Simply called Titan Image Generator v2, the new model brings with it several new capabilities, AWS principal developer advocate Channy Yun explains in a blog post. Users can “guide” the images they generate using reference images, edit existing visuals, remove backgrounds and generate variations of images, says Yun.
“Titan Image Generator v2 can intelligently detect and segment multiple foreground objects,” Yun writes. “With the Titan Image Generator v2, you can generate color-conditioned images based on a color palette. [And] you can use the image conditioning feature to shape your creations.”
Titan Image Generator v2 supports image conditioning, optionally taking in a reference image and focusing on specific visual characteristics in that image, like edges, object outlines and structural elements. The model can also be fine-tuned using reference images like a product or company logo, so that generated images maintain a consistent aesthetic.
AWS continues to remain vague about which data, exactly, it uses to train its Titan Image Generator models. The company previously told TechCrunch only that it’s a combination of proprietary and licensed data.
Few vendors readily reveal such information; they see training data as a competitive advantage and thus keep it and info relating to it a closely guarded secret. Training data details are also a potential source of IP-related lawsuits, another disincentive to reveal much.

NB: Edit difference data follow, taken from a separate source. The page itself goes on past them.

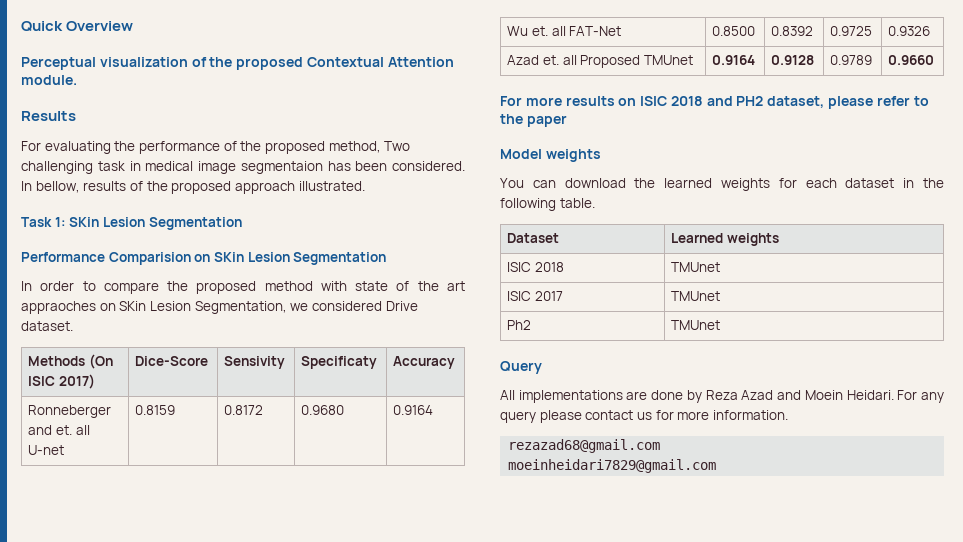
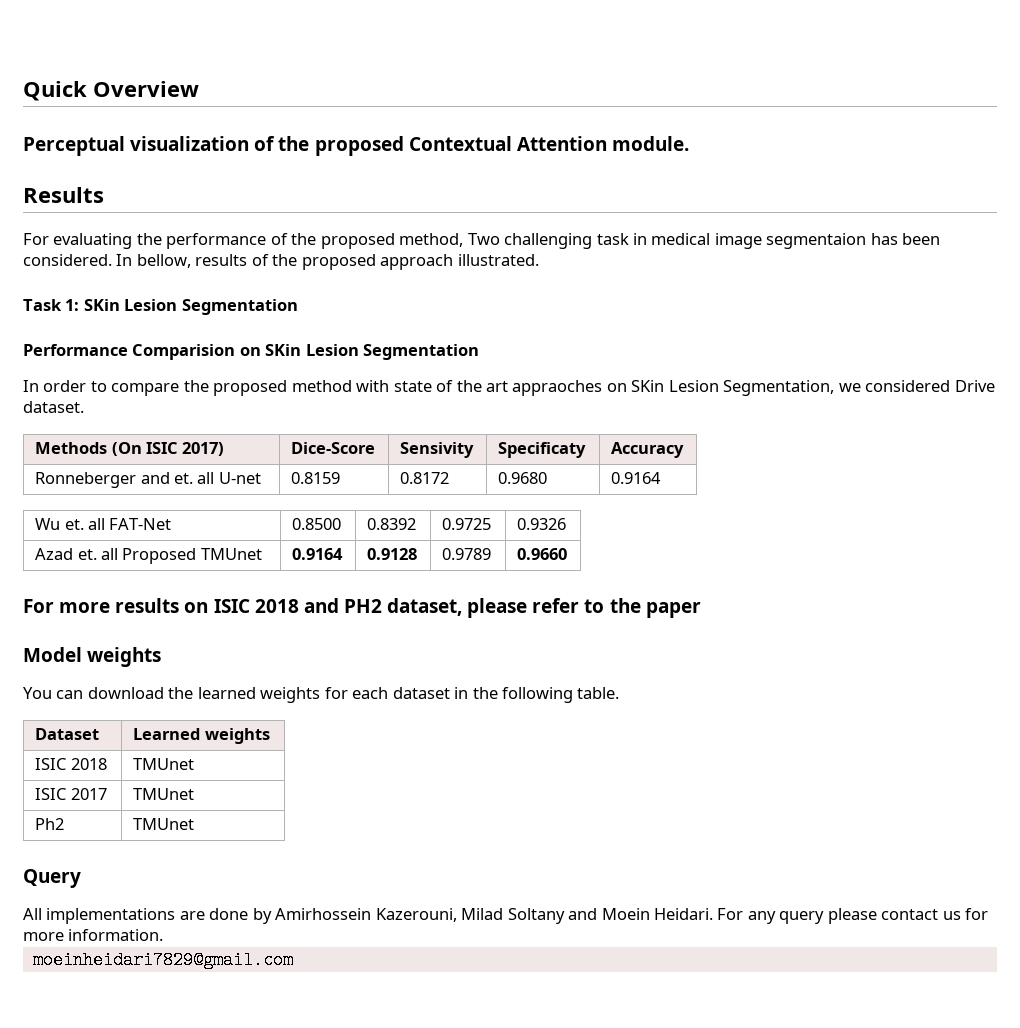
- All implementations are done by Reza Azad and Moein Heidari.
+ All implementations are done by Amirhossein Kazerouni, Milad Soltany and Moein Heidari.
- rezazad68@gmail.com

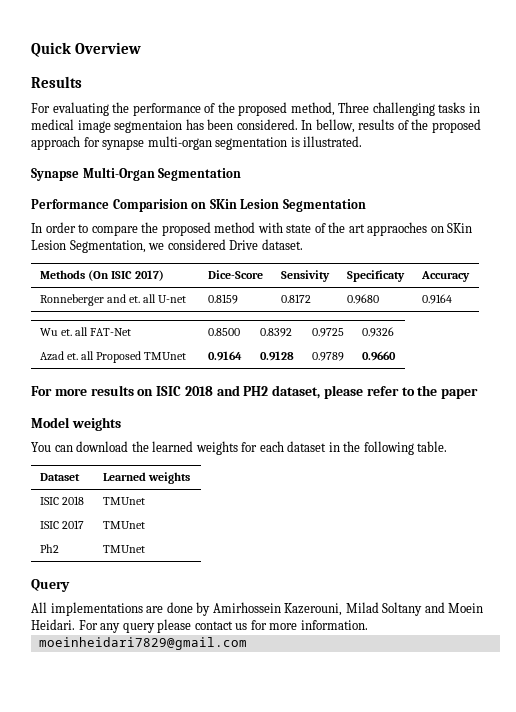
- Perceptual visualization of the proposed Contextual Attention module.
- For evaluating the performance of the proposed method, Two challenging task in medical image segmentaion has been considered.
+ For evaluating the performance of the proposed method, Three challenging tasks in medical image segmentaion has been considered.
- In bellow, results of the proposed approach illustrated.
- Task 1: SKin Lesion Segmentation
+ In bellow, results of the proposed approach for synapse multi-organ segmentation is illustrated.
+ Synapse Multi-Organ Segmentation

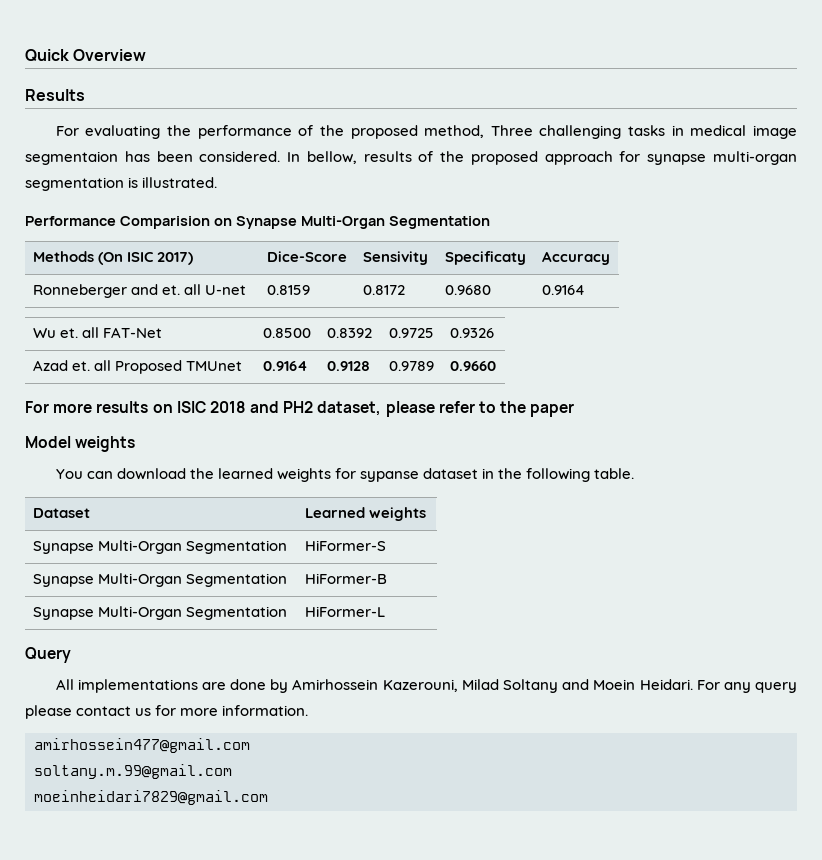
- Synapse Multi-Organ Segmentation
- Performance Comparision on SKin Lesion Segmentation
- In order to compare the proposed method with state of the art appraoches on SKin Lesion Segmentation, we considered Drive dataset.
+ Performance Comparision on Synapse Multi-Organ Segmentation
- You can download the learned weights for each dataset in the following table.
+ You can download the learned weights for sypanse dataset in the following table.
- ISIC 2018 | TMUnet
- ISIC 2017 | TMUnet
- Ph2 | TMUnet
+ Synapse Multi-Organ Segmentation | HiFormer-S
+ Synapse Multi-Organ Segmentation | HiFormer-B
+ Synapse Multi-Organ Segmentation | HiFormer-L
+ amirhossein477@gmail.com
+ soltany.m.99@gmail.com

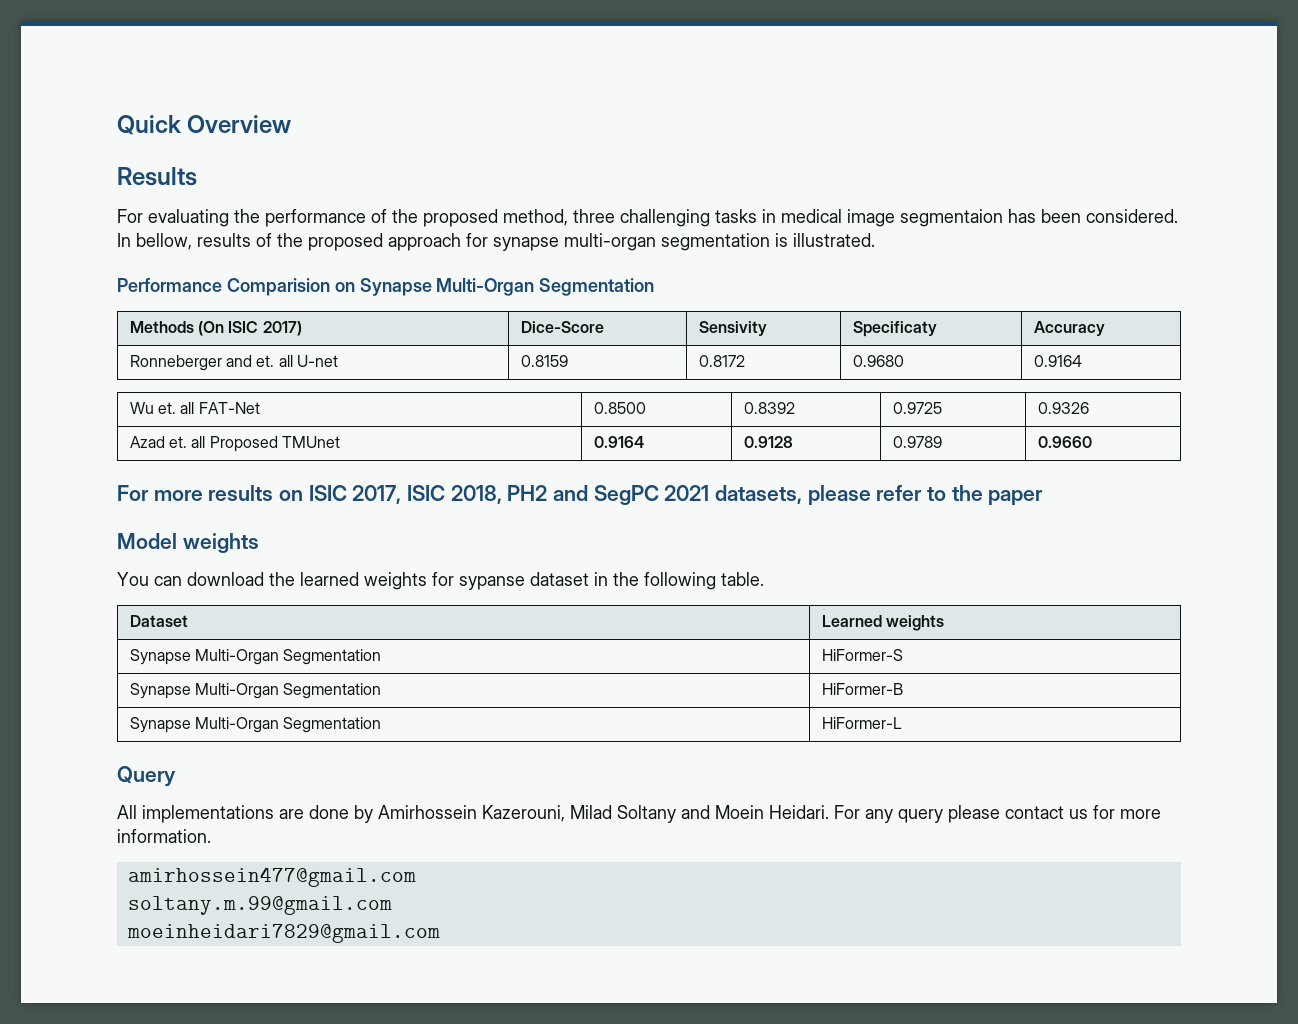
- For evaluating the performance of the proposed method, Three challenging tasks in medical image segmentaion has been considered.
+ For evaluating the performance of the proposed method, three challenging tasks in medical image segmentaion has been considered.
- For more results on ISIC 2018 and PH2 dataset, please refer to the paper
+ For more results on ISIC 2017, ISIC 2018, PH2 and SegPC 2021 datasets, please refer to the paper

In lieu of transparency, AWS offers an indemnification policy that covers customers in the event a Titan model like Titan Image Generator v2 regurgitates (i.e. spits out a mirror copy of) a potentially copyrighted training example.
In the company’s recent second-quarter earnings call, Amazon CEO Andy Jassy said he’s still “very bullish” on generative AI tech like AWS’ Titan models, despite signs of second-guessing from the enterprise and the mounting costs related to training, fine-tuning and serving models.
“In the generative AI space, it’s going to get big fast,” he said, “and it’s largely all going to be built from the get-go in the cloud.”